▶ **Extracted data**:
———

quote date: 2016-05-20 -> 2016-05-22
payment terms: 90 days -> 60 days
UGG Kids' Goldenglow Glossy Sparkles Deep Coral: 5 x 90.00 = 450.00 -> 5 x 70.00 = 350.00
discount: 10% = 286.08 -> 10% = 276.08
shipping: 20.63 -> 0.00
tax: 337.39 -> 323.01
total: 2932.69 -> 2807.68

———

▶ **What you will do**: The expected output is the run of lines from the one holding "shipping: 20.63 -> 0.00" to the last line of the entries above, each reproduced character for character.

▶ **Expected output**:
shipping: 20.63 -> 0.00
tax: 337.39 -> 323.01
total: 2932.69 -> 2807.68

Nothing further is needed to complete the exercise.